There were giants in that molecular biology department—for example, the DNA pioneer James Watson and the noted geneticist Matthew S. Meselson. “I was fortunate to be trained by such incredible people who could see the value in this new field,” he said. “For example, in 1974, the polymerase chain reaction (PCR) hadn’t been invented, our tools were primitive by today’s standards,” he said. The PCR is a biochemical technology in molecular biology used to amplify a single copy or a few copies of a piece of DNA across several orders of magnitude, generating thousands to millions of copies of a particular DNA sequence.

Throughout his academic and professional career, Demetri has brought teams together to use what has come before and improve upon it and thus advance current thinking.

There’s a lecture that Demetri is particularly fond of bringing up when he thinks about the work he has done in the GIST field. It’s a TED Talk by filmmaker Kirby Ferguson called, “Embrace the Remix.”

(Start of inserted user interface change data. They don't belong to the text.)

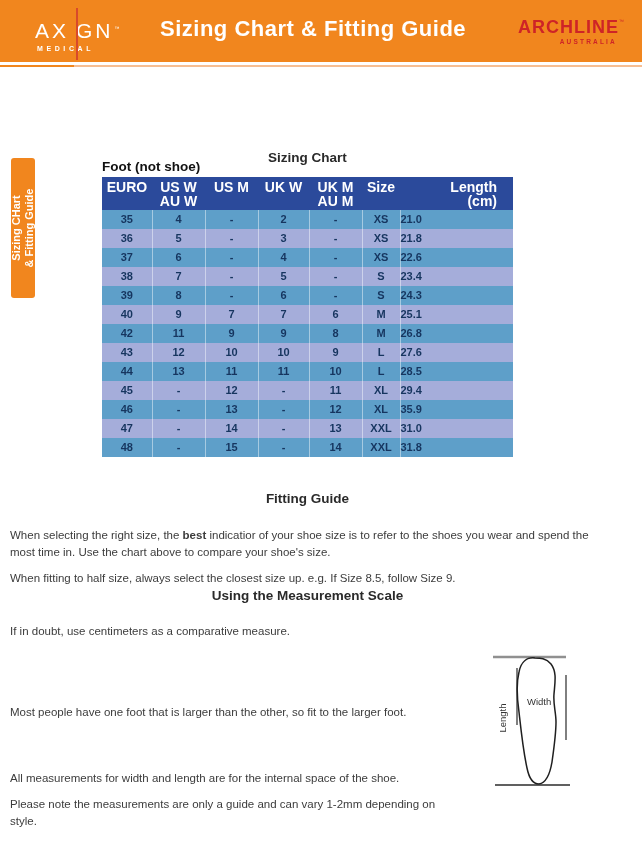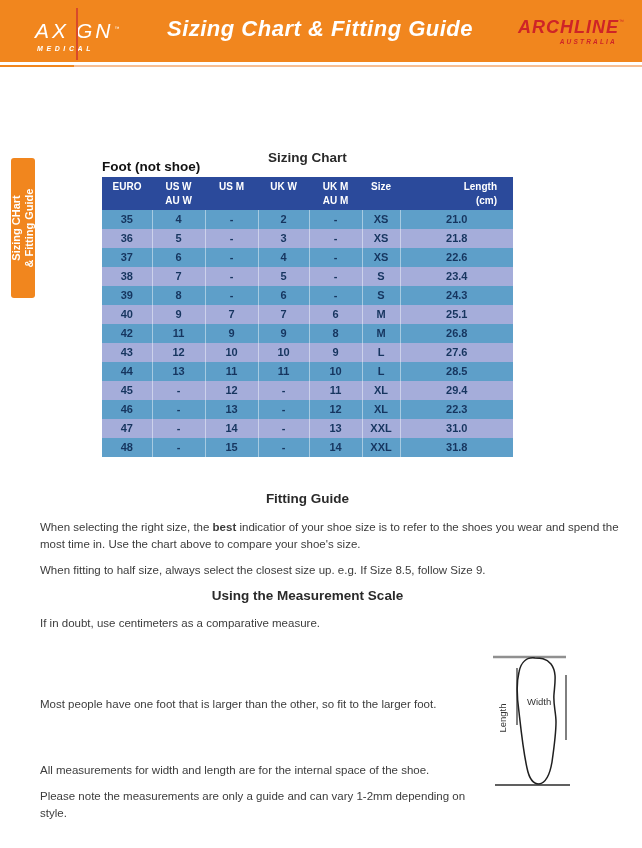--- a/index.html
+++ b/index.html
@@ -7,28 +7,28 @@
     --header-blue:#2B4A9B; --row-blue:#5E9FC9; --row-lavender:#A5ADDA;
     --cell-text-navy:#16355F; --logo-red:#CE2427;
     --heading-text:#2A2A2A; --body-text:#3C3C3C;
   }
   *{margin:0;padding:0;box-sizing:border-box;}
   html,body{background:#fff;}
   body{font-family:"Liberation Sans",sans-serif;}
   .page{position:relative;width:642px;height:848px;background:#fff;overflow:hidden;}
 
   
-  .header{position:absolute;left:0;top:0;width:642px;height:62px;background:var(--orange);font-style:italic;}
+  .header{position:absolute;left:0;top:0;width:642px;height:62px;background:var(--orange);}
   .axign{position:absolute;left:35px;top:12px;width:95px;height:46px;color:#fff;}
   .axign-word{position:absolute;left:0;top:8px;font-size:21px;font-weight:400;letter-spacing:3px;line-height:21px;display:flex;}
   .axign-gap{display:inline-block;width:7px;}
   .axign-tm{font-size:5px;letter-spacing:0;margin-left:1px;margin-top:-2px;}
   .axign-sub{position:absolute;left:2px;top:33px;font-size:7px;font-weight:700;letter-spacing:3.6px;}
   .axign-line{position:absolute;left:41px;top:-4px;width:2px;height:52px;background:#D84A2B;z-index:2;}
-  .page-title{position:absolute;left:160px;top:16px;width:320px;text-align:center;
+  .page-title{position:absolute;left:160px;top:16px;width:320px;
     color:#fff;font-size:22px;font-weight:700;letter-spacing:.5px;}
   .archline{position:absolute;right:18px;top:18px;width:130px;text-align:right;color:var(--logo-red);}
   .arch-word{font-size:18px;font-weight:700;letter-spacing:1px;line-height:18px;margin-top:31px;}
   .arch-tm{font-size:5px;vertical-align:top;}
   .arch-sub{font-size:6.5px;font-weight:700;letter-spacing:2.2px;margin-top:1px;margin-right:7px;}
   .header-divider{position:absolute;left:0;top:65px;width:642px;height:2px;display:flex;}
   .header-divider .seg1{width:74px;height:2px;background:var(--orange);}
   .header-divider .seg2{flex:1;height:2px;background:var(--divider-light);}
 
   
@@ -36,34 +36,34 @@
   .side-tab-text{position:absolute;left:50%;top:50%;width:140px;height:26px;
     transform:translate(-50%,-50%) rotate(-90deg);text-align:center;
     color:#fff;font-size:11px;font-weight:700;line-height:13px;white-space:nowrap;}
 
   
   .chart-title{position:absolute;left:102px;top:150px;width:411px;text-align:center;
     font-size:13.5px;font-weight:700;color:var(--heading-text);}
   .foot-note{position:absolute;left:102px;top:159px;width:411px;text-align:left;
     font-size:13.5px;font-weight:700;color:#111;}
   table.sizing{position:absolute;left:102px;top:177px;width:411px;border-collapse:collapse;table-layout:fixed;}
-  table.sizing th{background:var(--header-blue);color:#fff;font-size:10px;font-weight:700;
+  table.sizing th{background:var(--header-blue);color:#fff;font-size:14px;font-weight:700;
     height:33px;vertical-align:top;padding-top:3px;line-height:14px;text-align:center;}
   table.sizing th:last-child{text-align:right;padding-right:16px;}
   table.sizing td{height:19px;line-height:19px;text-align:center;
     font-size:11px;font-weight:700;color:var(--cell-text-navy);
     border-right:1px solid rgba(255,255,255,.45);}
-  table.sizing td:last-child{text-align:center;border-right:none;}
+  table.sizing td:last-child{text-align:left;border-right:none;}
   table.sizing tbody tr:nth-child(odd){background:var(--row-blue);}
   table.sizing tbody tr:nth-child(even){background:var(--row-lavender);}
 
   
   .h-center{position:absolute;left:0;width:615px;text-align:center;
     font-size:13.5px;font-weight:700;color:var(--heading-text);}
-  .para{position:absolute;left:40px;font-size:11.5px;line-height:17px;color:var(--body-text);}
+  .para{position:absolute;left:10px;font-size:11.5px;line-height:17px;color:var(--body-text);margin-top:8px;}
 
   
   .foot-diagram{position:absolute;left:483px;top:646px;width:100px;height:150px;}
 </style>
 </head>
 <body>
 
 <div class="page">
 
   <div class="header">
@@ -228,21 +228,21 @@
           <td>XL</td>
           <td>29.4</td>
         </tr>
         <tr>
           <td>46</td>
           <td>-</td>
           <td>13</td>
           <td>-</td>
           <td>12</td>
           <td>XL</td>
-          <td>22.3</td>
+          <td>35.9</td>
         </tr>
         <tr>
           <td>47</td>
           <td>-</td>
           <td>14</td>
           <td>-</td>
           <td>13</td>
           <td>XXL</td>
           <td>31.0</td>
         </tr>

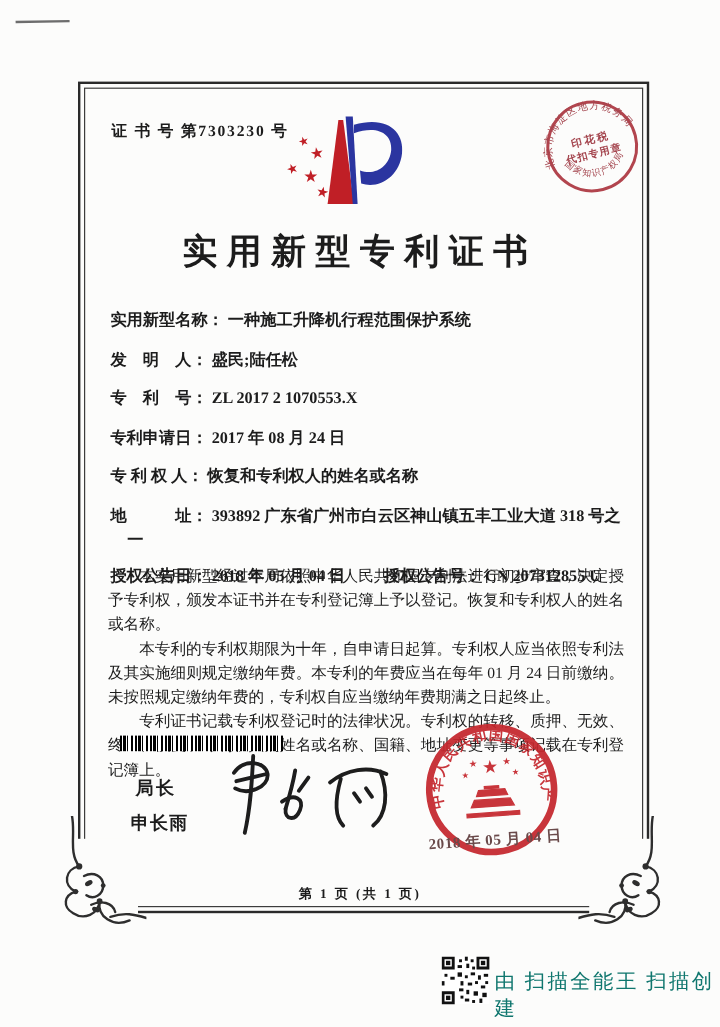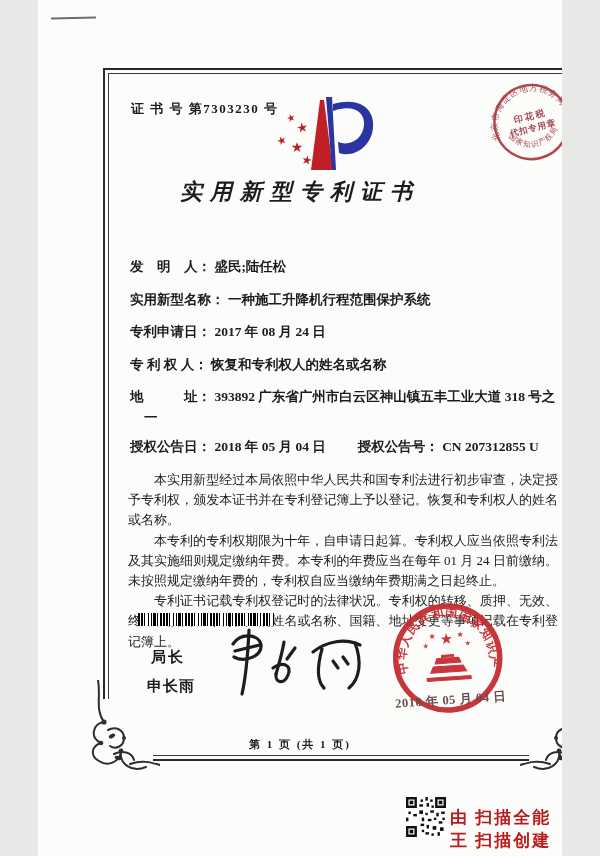--- a/index.html
+++ b/index.html
@@ -1,32 +1,32 @@
 <!DOCTYPE html>
 <html><head>
 <meta charset="utf-8">
 <style>
   html,body{margin:0;padding:0;background:#e8e8e6;}
-  .canvas{position:relative;width:524px;height:856px;margin:0 auto;background:#fcfcfb;
+  .canvas{position:relative;width:600px;height:856px;margin:0 auto;background:#fcfcfb;
           overflow:hidden;font-family:"Liberation Serif","DejaVu Serif",serif;color:#1c1c1c;}
   
   .artifact-dash{position:absolute;left:13px;top:17px;width:45px;height:2px;background:#6d6d6d;transform:rotate(-1deg);}
   
   .frame{position:absolute;left:65px;top:68px;width:472px;height:689px;border:2.5px solid #2a2a2a;}
   .frame-inner{position:absolute;inset:3px;border:1px solid #3c3c3c;}
   .corner-patch{position:absolute;width:54px;height:66px;background:#fcfcfb;z-index:2;}
   .patch-bl{left:-6px;bottom:-6px;}
   .patch-br{right:-6px;bottom:-6px;}
   .flourish{position:absolute;z-index:3;}
   .flourish-left{left:50px;top:680px;}
   .flourish-right{left:482px;top:680px;transform:scaleX(-1);}
   
   .cert-no{position:absolute;left:93px;top:100px;font-size:13px;font-weight:700;letter-spacing:1.5px;}
   .logo{position:absolute;left:237px;top:94px;width:116px;height:84px;}
-  .title{position:absolute;left:0;right:0;top:177px;text-align:center;font-size:22px;font-weight:700;letter-spacing:8px;font-style:italic;}
+  .title{position:absolute;left:0;right:0;top:190px;text-align:center;font-size:29px;font-weight:700;letter-spacing:8px;}
   
   .fields{position:absolute;left:92px;top:257px;width:428px;font-size:13.5px;font-weight:700;}
   .frow{line-height:20px;margin-bottom:12.5px;white-space:nowrap;}
   .frow .lab{display:inline-block;}
   .addr-cont{line-height:15px;margin-top:-10px;margin-bottom:12.5px;padding-left:14px;font-weight:700;}
   .grant-row{display:flex;line-height:20px;}
   .grant-no{margin-left:32px;}
   
   .paragraphs{position:absolute;left:90px;top:470px;width:430px;font-size:13px;line-height:20.2px;text-align:justify;}
   .paragraphs p{margin:0;text-indent:2em;}
@@ -35,21 +35,21 @@
     background:repeating-linear-gradient(90deg,#000 0 1.5px,#fff 1.5px 2.5px,#000 2.5px 5px,#fff 5px 6px,#000 6px 7px,#fff 7px 9.5px,#000 9.5px 11px,#fff 11px 12.5px);}
   
   .officer-title{position:absolute;left:113px;top:648px;font-size:15px;font-weight:700;letter-spacing:2px;}
   .officer-name{position:absolute;left:109px;top:677px;font-size:15px;font-weight:700;letter-spacing:1px;}
   .signature{position:absolute;left:183px;top:622px;}
   
   .seal-small{position:absolute;left:448px;top:78px;transform:rotate(-14deg);}
   .seal-big{position:absolute;left:340px;top:600px;transform:rotate(-4deg);z-index:4;opacity:.93;}
   
   .footer-page{position:absolute;left:0;right:0;top:737px;text-align:center;font-size:11px;font-weight:700;letter-spacing:2px;}
-  .scan-credit{position:absolute;left:412px;top:806px;font-size:17px;font-weight:700;letter-spacing:2px;color:#b91c1c;}
+  .scan-credit{position:absolute;left:412px;top:806px;font-size:17px;font-weight:400;letter-spacing:2px;color:#0f766e;}
   .qr{position:absolute;left:368px;top:797px;width:40px;height:40px;}
 </style>
 </head>
 <body>
 
 <div class="canvas">
 
   <div class="artifact-dash"></div>
 
   <div class="frame">
@@ -107,26 +107,30 @@
     </g>
     <polygon points="45,6 49,6 58,76 36,76" fill="#c01f26"></polygon>
     <polygon points="51,3 57,3 61,76 57,76" fill="#2b35a0"></polygon>
     <path d="M58,10 C86,2 100,16 98,34 C96,53 79,64 64,59 L63,48 C76,53 88,44 89,31 C90,17 77,10 58,17 Z" fill="#2b35a0"></path>
   </svg>
 
   <div class="title">实用新型专利证书</div>
 
   <div class="fields">
     <div class="frow">
+      <span class="lab">实用新型名称：</span>
+      <span>一种施工升降机行程范围保护系统</span>
+    </div>
+    <div class="frow">
       <span class="lab">发　明　人：</span>
       <span>盛民;陆任松</span>
     </div>
     <div class="frow">
-      <span class="lab">实用新型名称：</span>
-      <span>一种施工升降机行程范围保护系统</span>
+      <span class="lab">专　利　号：</span>
+      <span>ZL 2017 2 1070553.X</span>
     </div>
     <div class="frow">
       <span class="lab">专利申请日：</span>
       <span>2017 年 08 月 24 日</span>
     </div>
     <div class="frow">
       <span class="lab">专 利 权 人：</span>
       <span>恢复和专利权人的姓名或名称</span>
     </div>
     <div class="frow">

TED, a conference where technology, entertainment, and design converge, is a nonprofit organization devoted to spreading ideas, usually in the form of short, powerful talks (18 minutes or less). TED began in 1984.

In his talk, Ferguson explains how everything is a remix of something else, everything is sampled, everything is mixed together, postulating that there are very few, if any, truly original ideas on the planet in any field. Ferguson uses an example of how Bob Dylan used folk songs as the basis for some of his own compositions, but it could be applied to any field. “And I think that goes for science. Science is continually remixing things,” said Demetri.

So whether he’s receiving an award like the Giants of Cancer Care, or tracking how a particular kinase shuts off a crucial step in the cell cycle, Demetri is keenly aware of who and what has come before and all who have contributed along the way.

“I have mixed feelings about any kind of prizes and honors because there are so many people that need to be honored and deserve to be honored,” he said. “Even in my field, even in GIST, I feel a little guilty being honored like this because it has been such a team effort.”

In 1999, when the researchers of imatinib met at the American Society of Clinical Oncology Annual Meeting, they knew they might have something special, and they weren’t just referring to the targeted agent.

“We said if we were all still talking to each other in 5 years, we will have succeeded. And here we are, more than 15 years later and we are all good friends, we are all talking to each other, there have been no major breakups, and I think we have all treated each other fairly. “So, that to me is important, maybe not as important as having done so well by patients because that takes precedence over everything. But it is certainly second on the list. I can sleep at night feeling that it hasn’t been all about me, I have treated people fairly, and I feel in many ways I have been fairly treated, too,” he said.